Rabassa habla de una mayor normativa, que puede ayudar en estos casos, en Europa: «El Reglamento Europeo de Sucesiones ha supuesto un avance importante dentro de la Unión Europea, al permitir, entre otras cuestiones, elegir la ley nacional aplicable. Sin embargo, fuera de este marco, la coordinación sigue siendo limitada».
Para Litwak, “siempre es bueno que existan normas supletorias de la voluntad de las partes y reglamentos que establezcan de manera sencilla cómo hacer valer un documento emitido en un tercer país”, pero, en su opinión, lo principal en las Américas es las divulgación y la educación; “solo así se lograrán que cualquier persona que tenga un activo que no piensa consumir en el corto plazo, planifique”.
¿Más disciplina entre los grandes patrimonios?

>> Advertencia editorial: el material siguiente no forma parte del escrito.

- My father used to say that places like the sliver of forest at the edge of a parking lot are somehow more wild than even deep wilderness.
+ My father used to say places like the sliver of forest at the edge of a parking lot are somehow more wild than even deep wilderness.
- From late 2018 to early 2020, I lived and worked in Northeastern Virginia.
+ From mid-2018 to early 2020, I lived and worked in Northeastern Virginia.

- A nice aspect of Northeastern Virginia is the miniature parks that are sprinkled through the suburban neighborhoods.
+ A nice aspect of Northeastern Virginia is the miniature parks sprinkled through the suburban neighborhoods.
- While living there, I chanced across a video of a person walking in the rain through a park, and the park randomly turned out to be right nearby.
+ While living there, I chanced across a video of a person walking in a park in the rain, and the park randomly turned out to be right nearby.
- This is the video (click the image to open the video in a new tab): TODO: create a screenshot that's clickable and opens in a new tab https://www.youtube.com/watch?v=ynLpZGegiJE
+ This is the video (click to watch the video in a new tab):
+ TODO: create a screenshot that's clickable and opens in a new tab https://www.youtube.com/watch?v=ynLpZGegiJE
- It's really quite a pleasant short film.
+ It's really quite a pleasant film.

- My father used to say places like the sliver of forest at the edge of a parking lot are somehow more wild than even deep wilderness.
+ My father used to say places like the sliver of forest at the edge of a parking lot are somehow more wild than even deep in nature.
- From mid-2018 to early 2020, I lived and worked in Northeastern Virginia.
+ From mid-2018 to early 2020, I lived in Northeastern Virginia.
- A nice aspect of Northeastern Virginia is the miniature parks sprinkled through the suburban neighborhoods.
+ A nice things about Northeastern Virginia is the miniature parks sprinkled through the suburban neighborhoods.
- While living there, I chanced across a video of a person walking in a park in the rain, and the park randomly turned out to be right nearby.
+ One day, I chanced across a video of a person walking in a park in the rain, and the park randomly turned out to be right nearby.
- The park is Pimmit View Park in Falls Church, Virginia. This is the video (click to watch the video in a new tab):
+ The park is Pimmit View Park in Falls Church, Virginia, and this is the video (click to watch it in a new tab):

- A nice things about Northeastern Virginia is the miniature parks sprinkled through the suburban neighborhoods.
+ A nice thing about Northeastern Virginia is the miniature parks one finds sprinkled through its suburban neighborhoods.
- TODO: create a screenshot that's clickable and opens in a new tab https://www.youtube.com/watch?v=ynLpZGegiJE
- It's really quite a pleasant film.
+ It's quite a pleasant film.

En general, dicen los expertos, la planificación sucesoria no se hace de forma correcta pero también es cierto que hay mayor disciplina entre los mayores patrimonios. «En muchos casos, directamente no se hace. Y, cuando una persona o familia efectivamente planifica, suele cometer errores básicos, como no contar con asesores internacionales y asumir que las reglas del país en el cual residen son iguales que las de otros países en los que tienen activos o herederos«, advierte Litwak. Otro error muy común es no actualizar la planificación sucesoria luego de hechos que cambian las cosas, como ser una mudanza, un divorcio, el nacimiento de un nuevo heredero, entre otros, asegura. Y cuando todo se hace de manera correcta, aún puede fallar la comunicación, que es otro aspecto fundamental de la estructuración patrimonial, determina el experto.
Pero también está claro que, aunque sigue habiendo descuidos, en los últimos 20 años se ha democratizado bastante el tema de la planificación patrimonial y hay más gente que la lleva a cabo, sobre todo en el caso de familias de alto patrimonio. «De cualquier manera, sigue siendo una práctica minoritaria en América Latina, ya que se trata de una región donde es muy difícil hablar de dinero y de largo plazo, por múltiples motivos», asegura Litwak.

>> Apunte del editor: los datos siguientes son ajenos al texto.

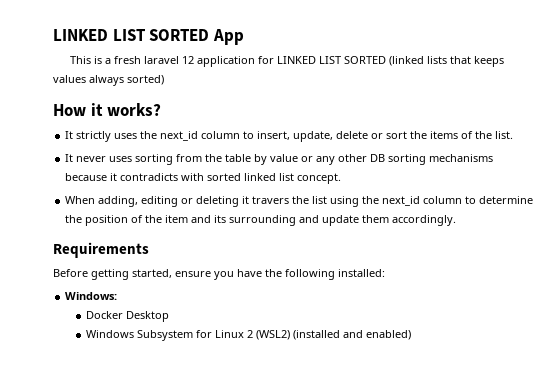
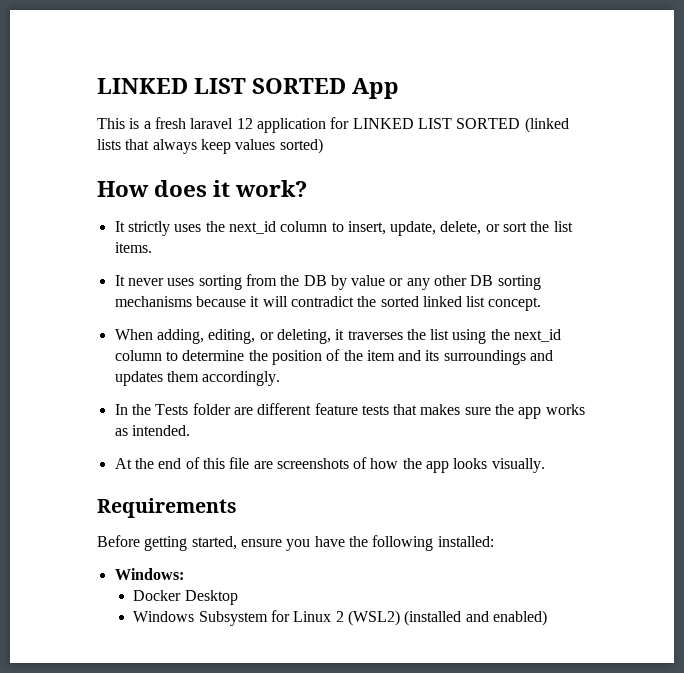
- This is a fresh laravel 12 application for LINKED LIST SORTED (linked lists that keeps values always sorted)
+ This is a fresh laravel 12 application for LINKED LIST SORTED (linked lists that always keep values sorted)
- How it works?
+ How does it work?
- It strictly uses the next_id column to insert, update, delete or sort the items of the list.
+ It strictly uses the next_id column to insert, update, delete, or sort the list items.
- It never uses sorting from the table by value or any other DB sorting mechanisms because it contradicts with sorted linked list concept.
+ It never uses sorting from the DB by value or any other DB sorting mechanisms because it will contradict the sorted linked list concept.
- When adding, editing or deleting it travers the list using the next_id column to determine the position of the item and its surrounding and update them accordingly.
+ When adding, editing, or deleting, it traverses the list using the next_id column to determine the position of the item and its surroundings and updates them accordingly.
+ In the Tests folder are different feature tests that makes sure the app works as intended.
+ At the end of this file are screenshots of how the app looks visually.

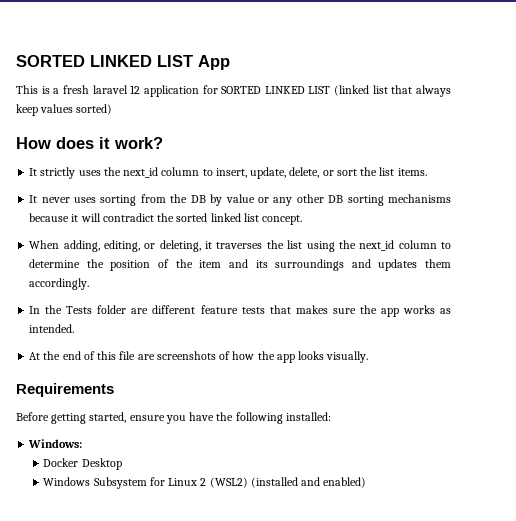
- LINKED LIST SORTED App
+ SORTED LINKED LIST App
- This is a fresh laravel 12 application for LINKED LIST SORTED (linked lists that always keep values sorted)
+ This is a fresh laravel 12 application for SORTED LINKED LIST (linked list that always keep values sorted)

La importancia de la planificación
Desde Grupo Pérez Pozo corroboran cómo esta realidad contrasta con la falta de previsión de muchos particulares y familias empresarias, y defienden que la planificación sucesoria debe abordarse con una visión integral, anticipando escenarios internacionales y coordinando adecuadamente los distintos ordenamientos jurídicos. No se trata únicamente de redactar un testamento, dicen, sino de diseñar una estrategia que proteja el patrimonio y garantice su transmisión conforme a la voluntad del titular.

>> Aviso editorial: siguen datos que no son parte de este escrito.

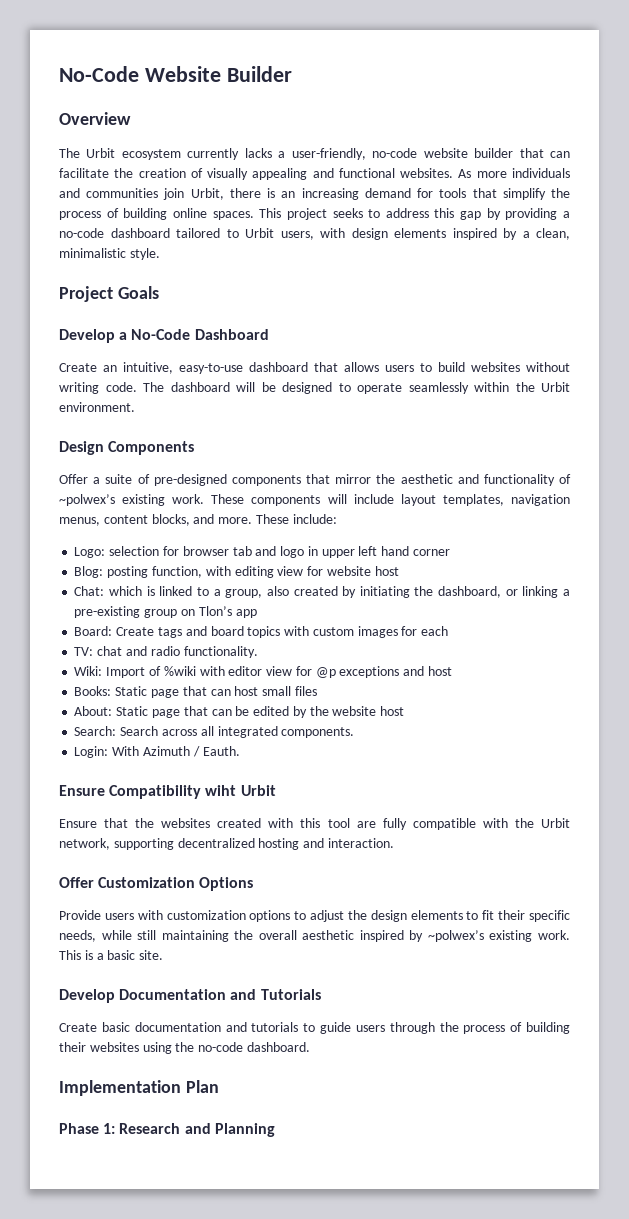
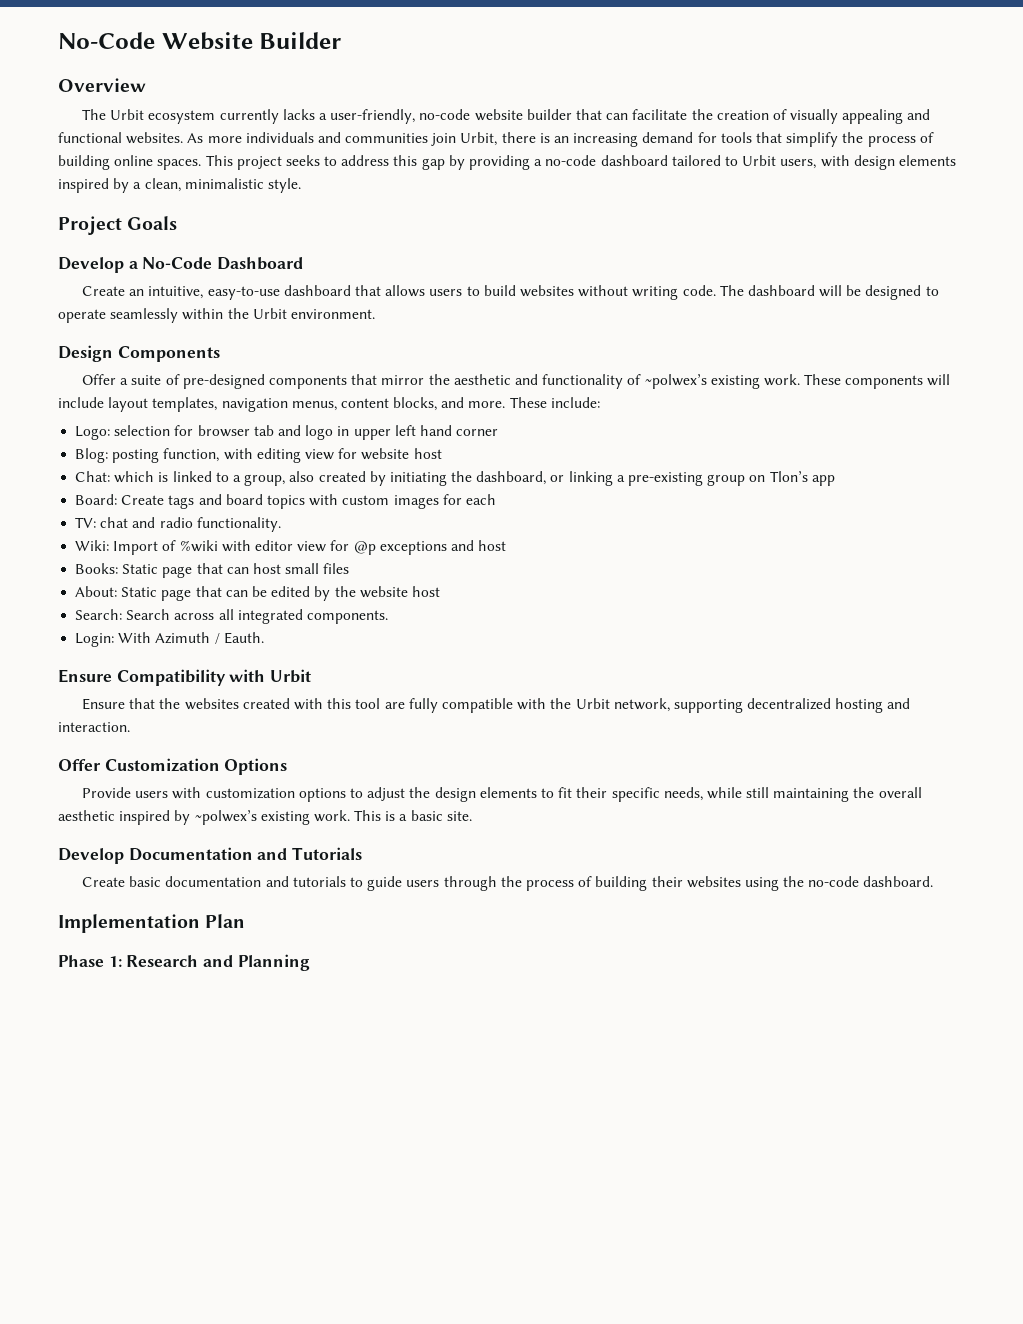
- Ensure Compatibility wiht Urbit
+ Ensure Compatibility with Urbit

“La conclusión es clara, en un mundo global, no basta con tener patrimonio; es imprescindible planificar su transmisión. El testamento no es solo un instrumento jurídico, sino una herramienta de previsión, seguridad y responsabilidad. Permite ordenar el patrimonio conforme a la voluntad del testador, reducir la carga fiscal, evitar conflictos entre herederos y, sobre todo, dotar de certeza a un momento que, de por sí, ya es delicado. Posponer esta decisión es, en realidad, delegarla en terceros: en legisladores, en tribunales y, en última instancia, en sistemas que no siempre reflejan los deseos personales. Frente a ello, la planificación sucesoria bien asesorada y con una visión internacional, se presenta no como una opción, sino como una necesidad.Porque, en última instancia, no hacer testamento no significa no decidir, sino dejar que otros decidan por nosotros”, apostilla su experta.